Start at the line in the entries below that contains "[540,546,576,561] [387,571,609,591] form", stop at the line that contains "(869, 364) none", and output exactly the lines in that span, both ends included.

- EXCERPTED RECORDS
++++++++++++++++++++

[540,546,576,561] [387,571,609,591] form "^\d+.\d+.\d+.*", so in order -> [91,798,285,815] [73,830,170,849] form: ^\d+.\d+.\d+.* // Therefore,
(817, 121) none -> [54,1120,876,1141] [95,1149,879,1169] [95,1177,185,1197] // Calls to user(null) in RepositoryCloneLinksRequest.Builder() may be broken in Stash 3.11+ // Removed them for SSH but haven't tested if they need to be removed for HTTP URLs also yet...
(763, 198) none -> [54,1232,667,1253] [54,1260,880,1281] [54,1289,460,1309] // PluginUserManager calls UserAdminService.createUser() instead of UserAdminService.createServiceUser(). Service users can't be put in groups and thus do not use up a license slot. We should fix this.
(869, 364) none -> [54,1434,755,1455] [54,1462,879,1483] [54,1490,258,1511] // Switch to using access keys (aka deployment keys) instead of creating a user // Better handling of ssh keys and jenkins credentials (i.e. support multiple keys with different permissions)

++++++++++++++++++++

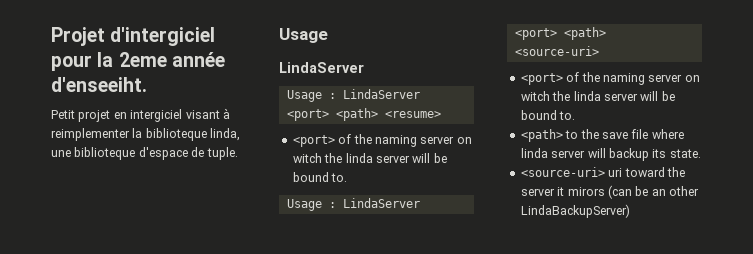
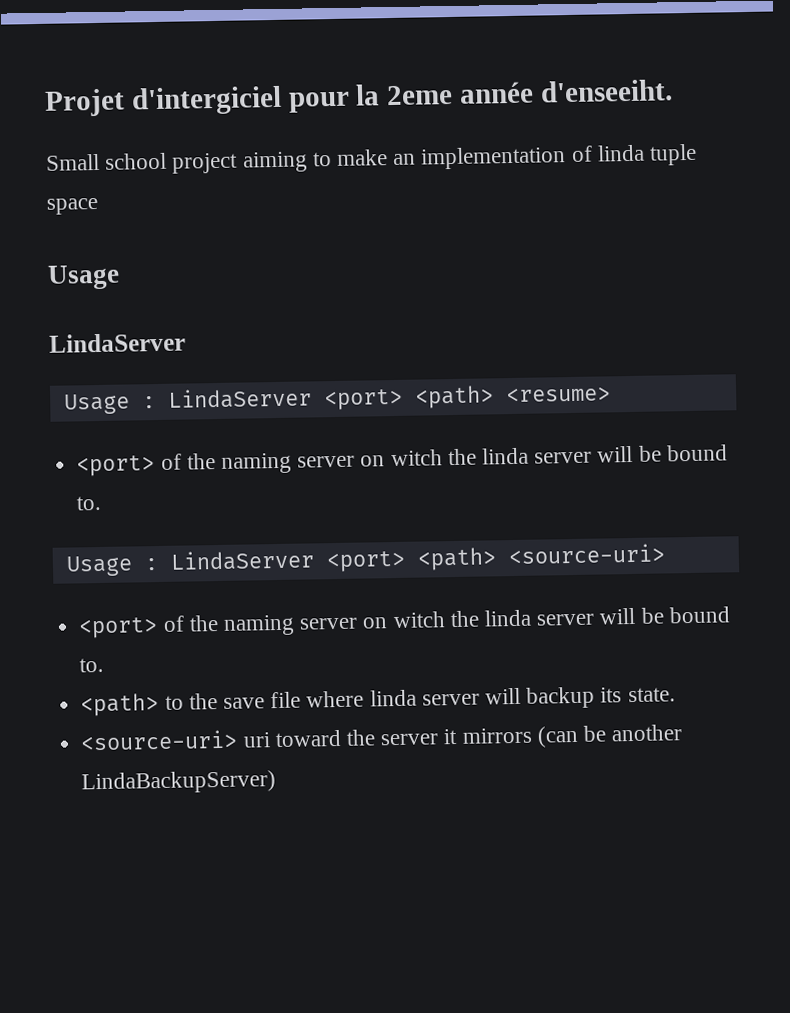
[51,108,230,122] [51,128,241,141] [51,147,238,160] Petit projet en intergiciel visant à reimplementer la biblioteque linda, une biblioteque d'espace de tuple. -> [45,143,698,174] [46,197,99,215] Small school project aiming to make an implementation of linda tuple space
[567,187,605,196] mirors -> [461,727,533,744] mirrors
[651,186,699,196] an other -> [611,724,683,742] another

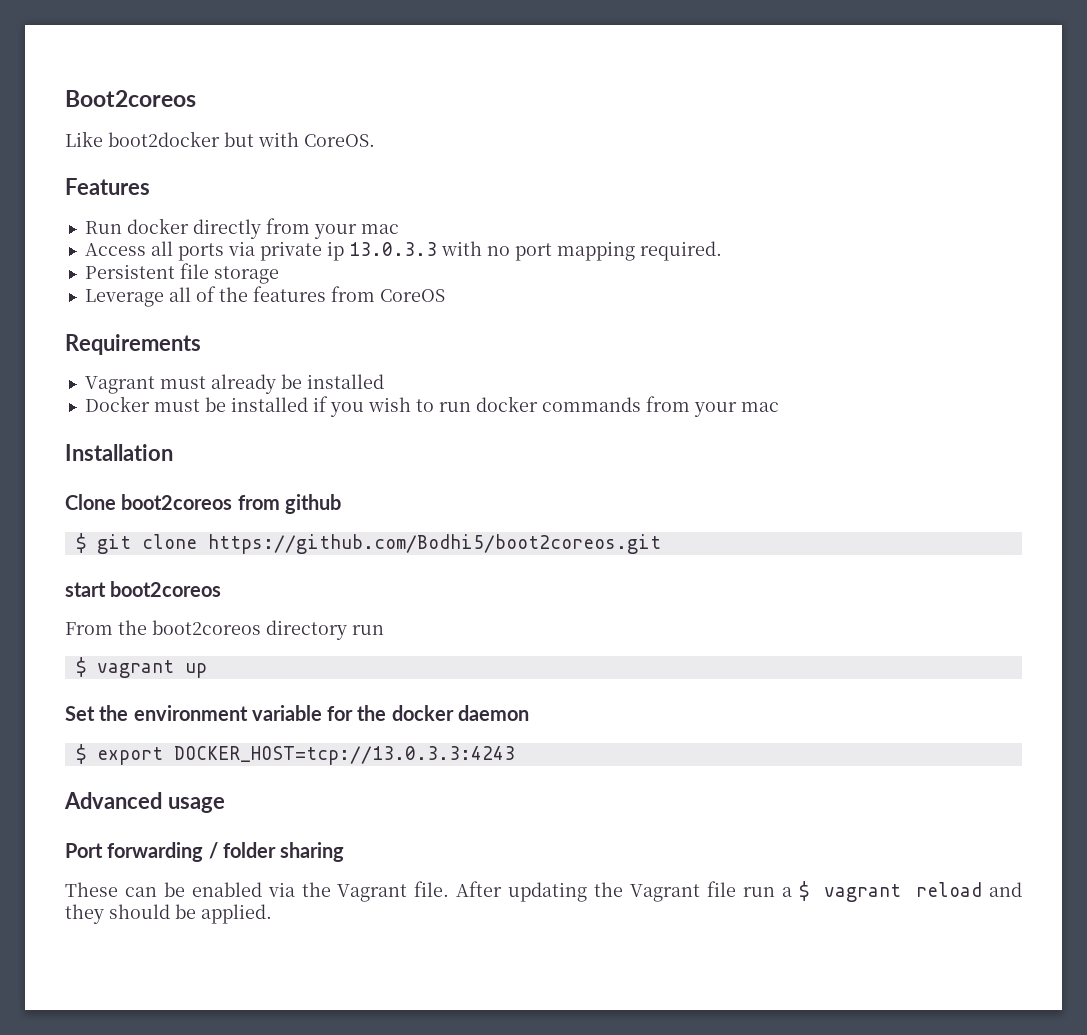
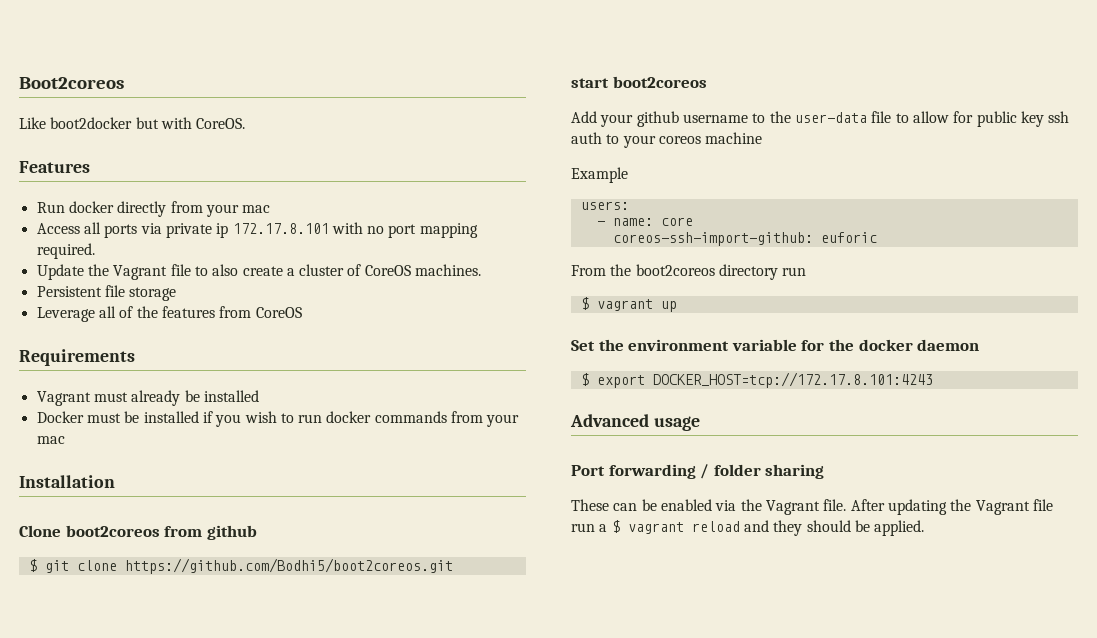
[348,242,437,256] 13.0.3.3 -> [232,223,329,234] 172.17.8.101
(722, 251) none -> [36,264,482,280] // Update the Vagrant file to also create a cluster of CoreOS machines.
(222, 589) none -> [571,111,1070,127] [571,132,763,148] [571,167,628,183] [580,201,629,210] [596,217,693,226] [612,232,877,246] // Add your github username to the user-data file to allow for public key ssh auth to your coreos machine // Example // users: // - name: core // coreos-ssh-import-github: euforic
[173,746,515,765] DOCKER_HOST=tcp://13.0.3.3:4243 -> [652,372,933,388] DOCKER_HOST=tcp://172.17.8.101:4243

++++++++++++++++++++

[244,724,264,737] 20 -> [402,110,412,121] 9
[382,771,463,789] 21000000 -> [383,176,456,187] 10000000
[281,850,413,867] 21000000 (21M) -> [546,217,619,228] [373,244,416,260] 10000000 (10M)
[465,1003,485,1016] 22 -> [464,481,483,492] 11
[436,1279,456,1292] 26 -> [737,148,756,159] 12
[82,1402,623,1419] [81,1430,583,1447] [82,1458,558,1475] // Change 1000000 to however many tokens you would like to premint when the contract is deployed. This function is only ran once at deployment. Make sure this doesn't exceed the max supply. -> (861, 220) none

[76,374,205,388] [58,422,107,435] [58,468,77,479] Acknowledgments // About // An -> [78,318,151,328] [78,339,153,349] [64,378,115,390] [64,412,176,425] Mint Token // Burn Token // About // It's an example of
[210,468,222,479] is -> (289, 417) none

++++++++++++++++++++

- EXERCISE RESULT
[540,546,576,561] [387,571,609,591] form "^\d+.\d+.\d+.*", so in order -> [91,798,285,815] [73,830,170,849] form: ^\d+.\d+.\d+.* // Therefore,
(817, 121) none -> [54,1120,876,1141] [95,1149,879,1169] [95,1177,185,1197] // Calls to user(null) in RepositoryCloneLinksRequest.Builder() may be broken in Stash 3.11+ // Removed them for SSH but haven't tested if they need to be removed for HTTP URLs also yet...
(763, 198) none -> [54,1232,667,1253] [54,1260,880,1281] [54,1289,460,1309] // PluginUserManager calls UserAdminService.createUser() instead of UserAdminService.createServiceUser(). Service users can't be put in groups and thus do not use up a license slot. We should fix this.
(869, 364) none -> [54,1434,755,1455] [54,1462,879,1483] [54,1490,258,1511] // Switch to using access keys (aka deployment keys) instead of creating a user // Better handling of ssh keys and jenkins credentials (i.e. support multiple keys with different permissions)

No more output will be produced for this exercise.